神奈川県も同様な危機意識から2018年5月に「自転車の関係する交通事故は2002年をピークに減少傾向にあるものの、2017年は前年より増加し、県内の交通事故に占める割合は高くなっている」として、自転車の交通違反や歩道上での危険な運転など、自転車利用者のルールの遵守やマナーの向上を課題にあげています。全事故の5件に約1件が自転車の絡んだ事故と意外に多い結果が現れています。亡くなった人は、2017年度は21名です。
そこで、神奈川県交通安全対策協議会は、2017年中の自転車交通事故の割合(構成率)が県内平均より3ポイント以上高いか、自転車事故の死者数が2人以上のいずれかに該当する下記14地域を「自転車交通事故多発地域」に指定し、この地域における自転車の交通安全対策を重点的に推進すると発表しました。
1.指定14地域
*カッコ内は全事故に対する自転車事故の構成比。県全体の平均は22.9%
- 横浜市鶴見区(27.1%)
- 川崎市川崎区(39.5%)、幸区(33.7%)、中原区(33.7%)、多摩区(32.2%)、高津区(29.0%)

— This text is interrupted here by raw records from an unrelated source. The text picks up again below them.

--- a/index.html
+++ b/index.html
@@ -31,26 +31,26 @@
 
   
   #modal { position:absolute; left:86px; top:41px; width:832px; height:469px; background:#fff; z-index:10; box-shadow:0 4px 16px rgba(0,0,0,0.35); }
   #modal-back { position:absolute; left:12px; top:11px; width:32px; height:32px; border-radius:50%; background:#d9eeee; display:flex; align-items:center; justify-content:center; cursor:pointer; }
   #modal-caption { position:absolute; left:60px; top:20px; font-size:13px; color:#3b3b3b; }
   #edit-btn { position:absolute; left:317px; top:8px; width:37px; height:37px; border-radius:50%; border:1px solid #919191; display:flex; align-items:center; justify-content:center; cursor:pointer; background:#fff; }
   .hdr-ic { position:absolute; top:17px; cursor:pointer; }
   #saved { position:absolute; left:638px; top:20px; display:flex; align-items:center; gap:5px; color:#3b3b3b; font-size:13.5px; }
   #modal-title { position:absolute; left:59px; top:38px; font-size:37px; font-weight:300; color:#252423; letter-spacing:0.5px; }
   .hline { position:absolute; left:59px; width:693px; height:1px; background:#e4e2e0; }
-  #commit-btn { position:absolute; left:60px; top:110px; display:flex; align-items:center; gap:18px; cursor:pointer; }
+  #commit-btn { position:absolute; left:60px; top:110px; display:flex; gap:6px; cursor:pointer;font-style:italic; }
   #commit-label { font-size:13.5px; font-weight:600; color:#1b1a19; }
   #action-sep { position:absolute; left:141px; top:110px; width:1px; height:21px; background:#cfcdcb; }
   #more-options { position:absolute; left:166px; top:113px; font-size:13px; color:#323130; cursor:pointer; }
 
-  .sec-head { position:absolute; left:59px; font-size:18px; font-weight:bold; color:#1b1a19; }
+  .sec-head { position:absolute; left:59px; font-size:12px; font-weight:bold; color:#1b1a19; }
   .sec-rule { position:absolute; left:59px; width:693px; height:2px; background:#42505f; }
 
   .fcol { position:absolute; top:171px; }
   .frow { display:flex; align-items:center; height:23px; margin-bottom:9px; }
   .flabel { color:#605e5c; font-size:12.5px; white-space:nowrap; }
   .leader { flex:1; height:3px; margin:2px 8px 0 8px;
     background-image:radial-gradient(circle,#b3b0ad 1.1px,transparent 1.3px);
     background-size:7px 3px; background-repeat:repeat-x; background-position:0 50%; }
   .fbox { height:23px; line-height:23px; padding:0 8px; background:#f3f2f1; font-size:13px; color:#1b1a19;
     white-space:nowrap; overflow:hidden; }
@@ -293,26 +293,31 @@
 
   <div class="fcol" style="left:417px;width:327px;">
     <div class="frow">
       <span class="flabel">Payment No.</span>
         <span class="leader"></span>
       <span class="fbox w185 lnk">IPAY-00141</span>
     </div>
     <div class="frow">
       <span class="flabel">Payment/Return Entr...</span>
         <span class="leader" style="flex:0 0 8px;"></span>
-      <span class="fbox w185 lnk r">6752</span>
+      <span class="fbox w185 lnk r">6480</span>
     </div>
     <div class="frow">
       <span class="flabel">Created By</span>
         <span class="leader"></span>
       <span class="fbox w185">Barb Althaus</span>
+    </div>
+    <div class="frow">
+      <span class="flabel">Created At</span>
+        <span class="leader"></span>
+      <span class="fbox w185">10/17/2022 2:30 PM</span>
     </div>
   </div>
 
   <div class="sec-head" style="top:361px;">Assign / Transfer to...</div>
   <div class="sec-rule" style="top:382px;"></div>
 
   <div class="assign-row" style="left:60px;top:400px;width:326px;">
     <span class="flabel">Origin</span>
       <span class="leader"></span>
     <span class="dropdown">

- 相模原市南区(34.2%)、中央区(33.0%)
- 茅ヶ崎市(33.9%)
- 藤沢市(29.1%)
- 大和市(28.2%)
- 平塚市(26.8%)
- 寒川町(32.8%)
- 大磯町(29.9%)
2.交通安全対策協議会による対策
自転車の安全利用を周知するため、「自転車保険制度」に関するチラシ10,000枚を各市区町村へ配布し、広報啓発活動の支援を実施しています。
第三章 全国共済加入者限定のお得な保険
兵庫県では、上記の事故を受けて自転車保険の加入を自治体として義務化しました。他の自治体も「被害者保護」と「加害者の経済的負担の軽減」のために自動車保険のように加入を義務化の方向に動いています。神奈川県は、現在はまだ自転車保険の義務化はされていません。しかし、自転車損害賠償保険への加入の義務化を柱とする自転車条例の検討委員会が2018年8月に開催され、年度内の制定(2019年3月)を目指すことが明らかになっています。事故はいつ起きるかわからないので1日も早く加入することをおすすめします。全国共済加入者限定のお得な保険では、年額は保険料1,680円(1カ月あたり140円)で、保険金額の限度額は1億円から増額されて安心の3億円です。
2018年4月現在で加入を義務化、および加入を努力義務としている自治体は以下のとおりです。
1.加入が義務化の自治体
- 神奈川県相模原市
- 埼玉県
- 愛知県名古屋市
- 滋賀県
- 京都府
- 兵庫県
- 鹿児島県
- 石川県金沢市
- 宮城県仙台市(2019年4月1日から)
2.加入が努力義務の自治体
- 千葉県
- 群馬県
- 東京都
- 鳥取県
- 徳島県
- 香川県
- 愛媛県
- 福岡県
- 熊本県
まとめ
近年、自転車事故による高額な損害賠償金の支払いを命じる判決が増加しています。また、高齢者が増加し、ちょっとした接触事故でも大きな事故になる可能性があります。万が一に備えて保険に加入しておくことが必要です。個人賠償責任保険の保険料は低く小さな負担で大きな安心を得られます。